[Start of Attachment]

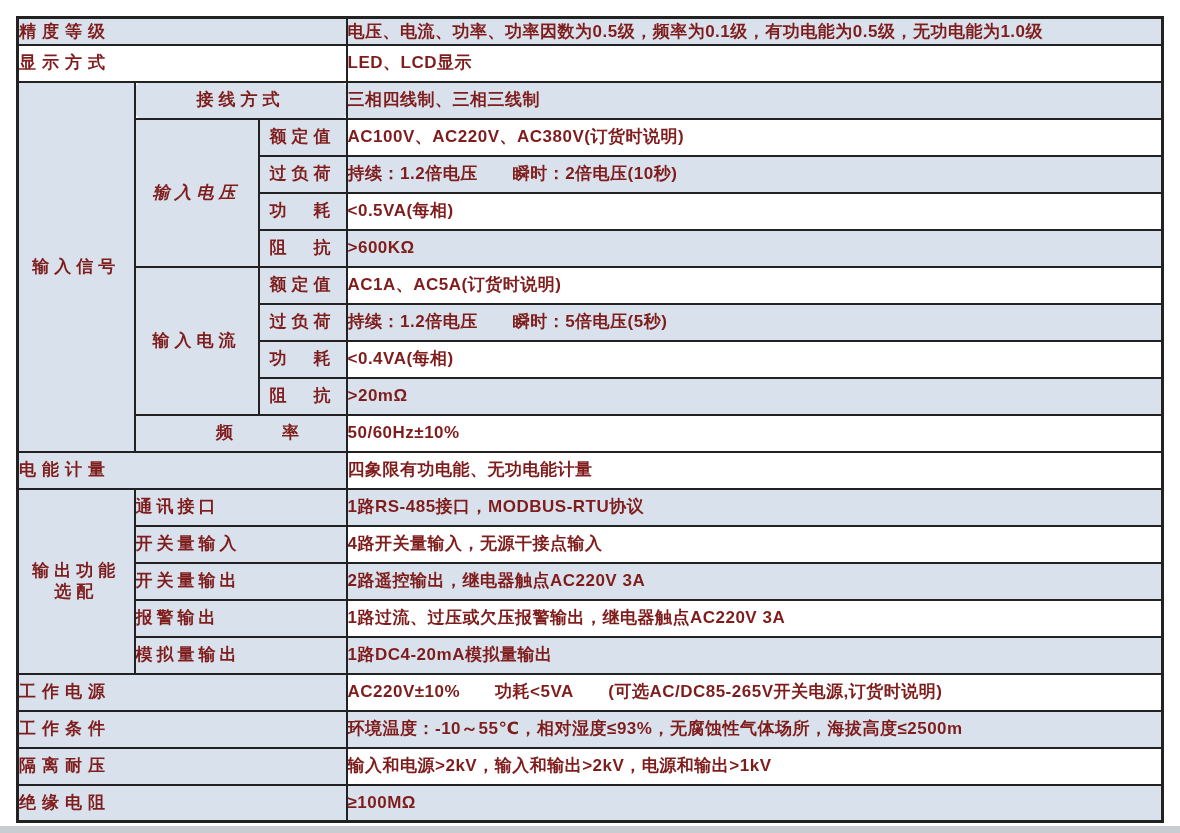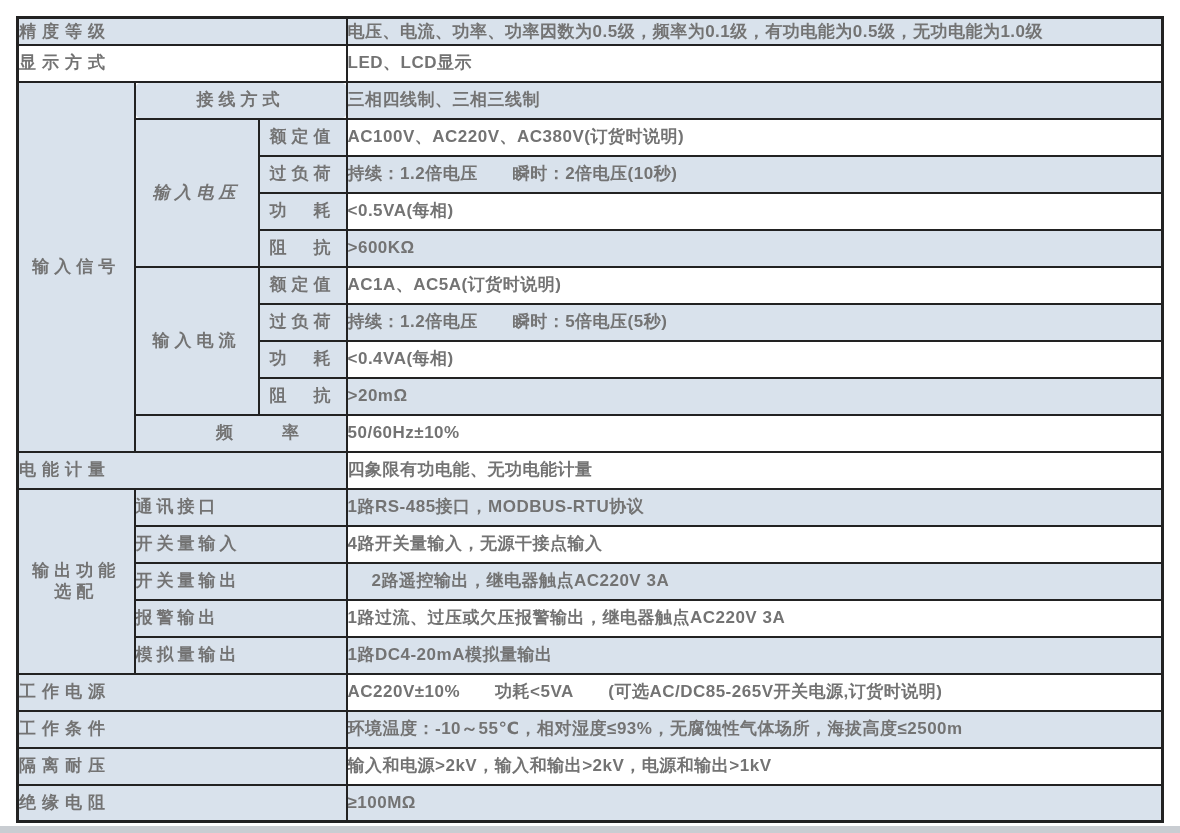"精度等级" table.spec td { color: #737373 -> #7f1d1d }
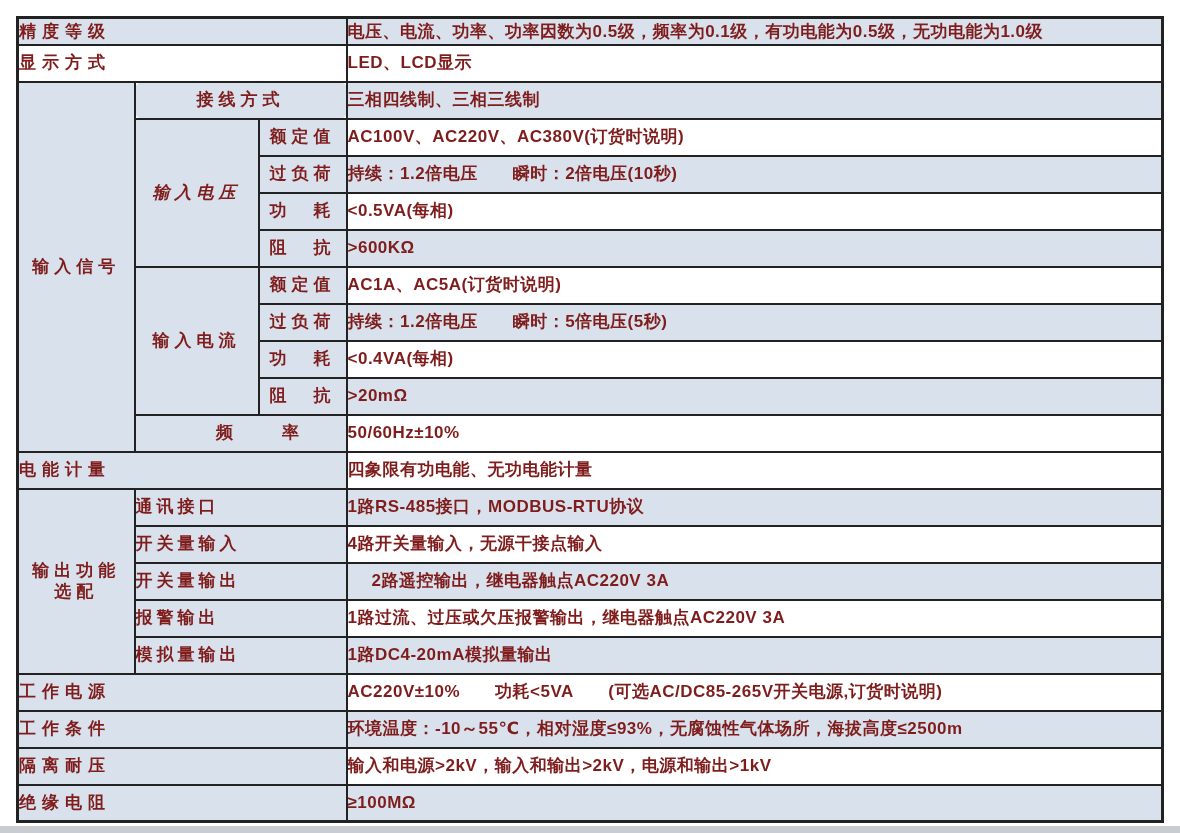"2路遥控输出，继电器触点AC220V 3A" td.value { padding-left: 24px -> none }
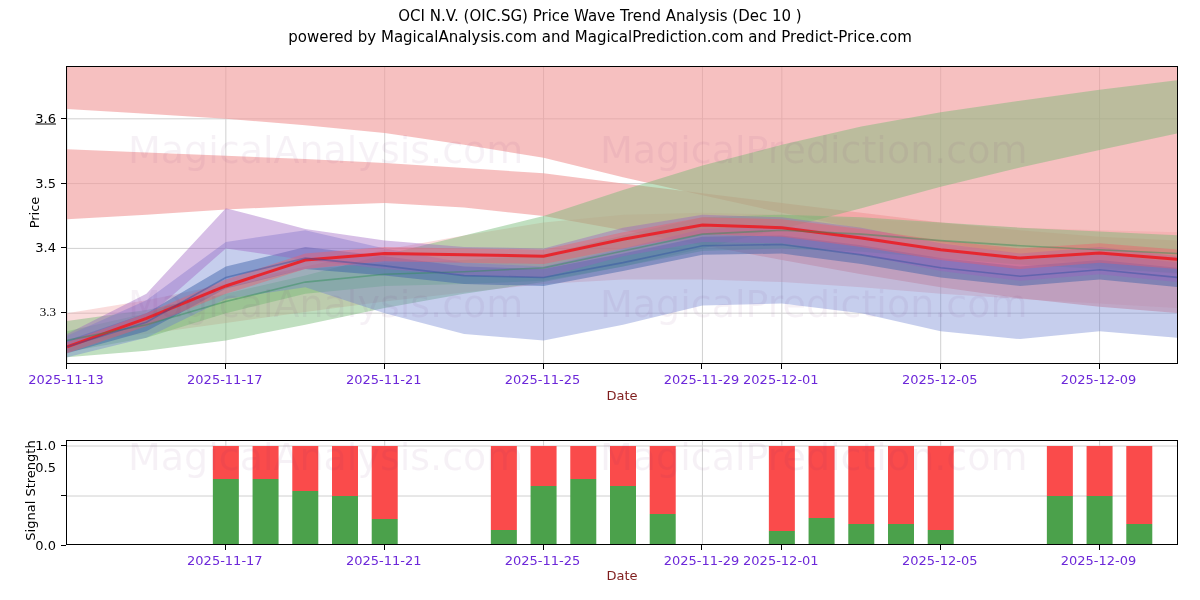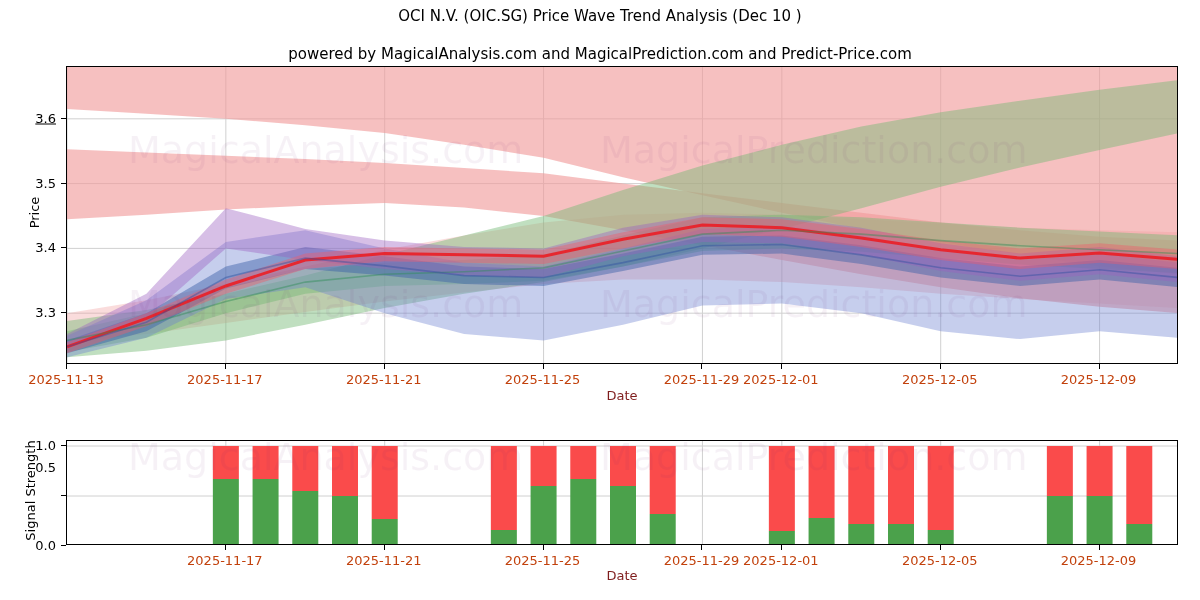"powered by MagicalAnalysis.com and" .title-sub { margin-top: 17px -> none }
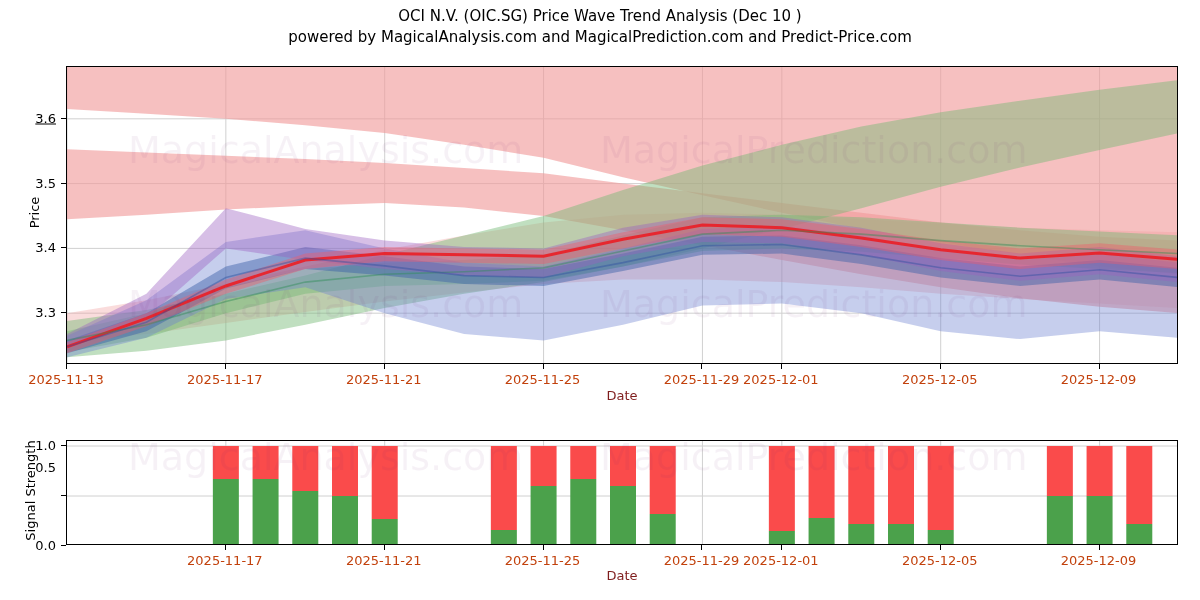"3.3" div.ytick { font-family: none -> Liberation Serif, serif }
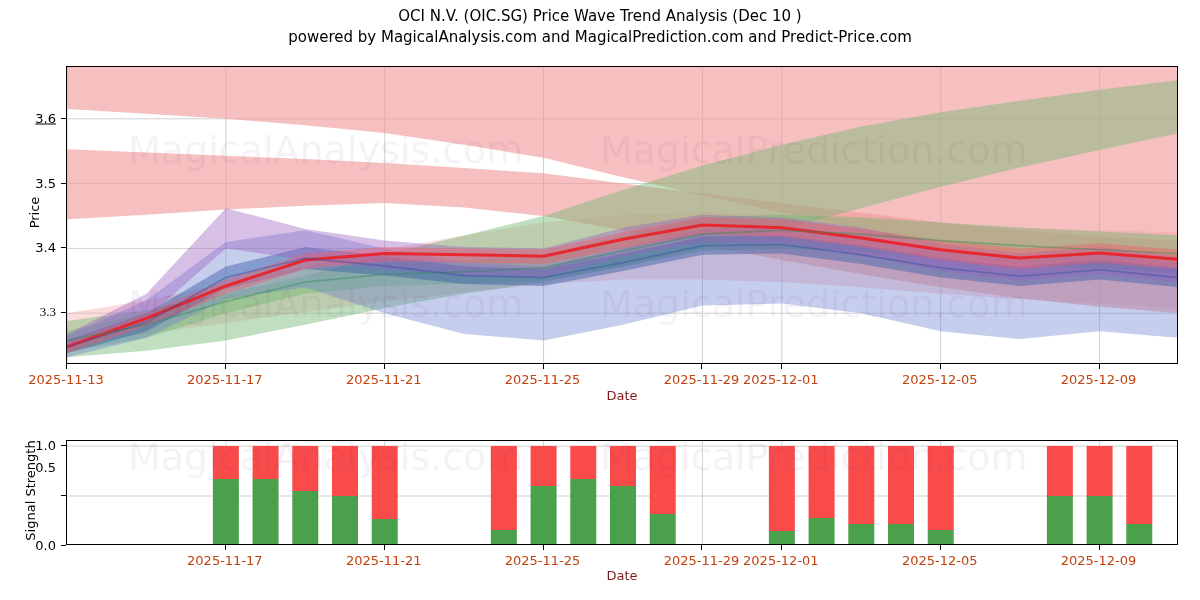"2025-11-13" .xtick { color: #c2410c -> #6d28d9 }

[End of Attachment]

▶ _Exercise brief_: From the line containing "padding-left: 24px ->" to the last line of the material, every line is to be reproduced exactly. No picture belongs in the copy.

▶ _Answer to this task_:
"2路遥控输出，继电器触点AC220V 3A" td.value { padding-left: 24px -> none }
"powered by MagicalAnalysis.com and" .title-sub { margin-top: 17px -> none }
"3.3" div.ytick { font-family: none -> Liberation Serif, serif }
"2025-11-13" .xtick { color: #c2410c -> #6d28d9 }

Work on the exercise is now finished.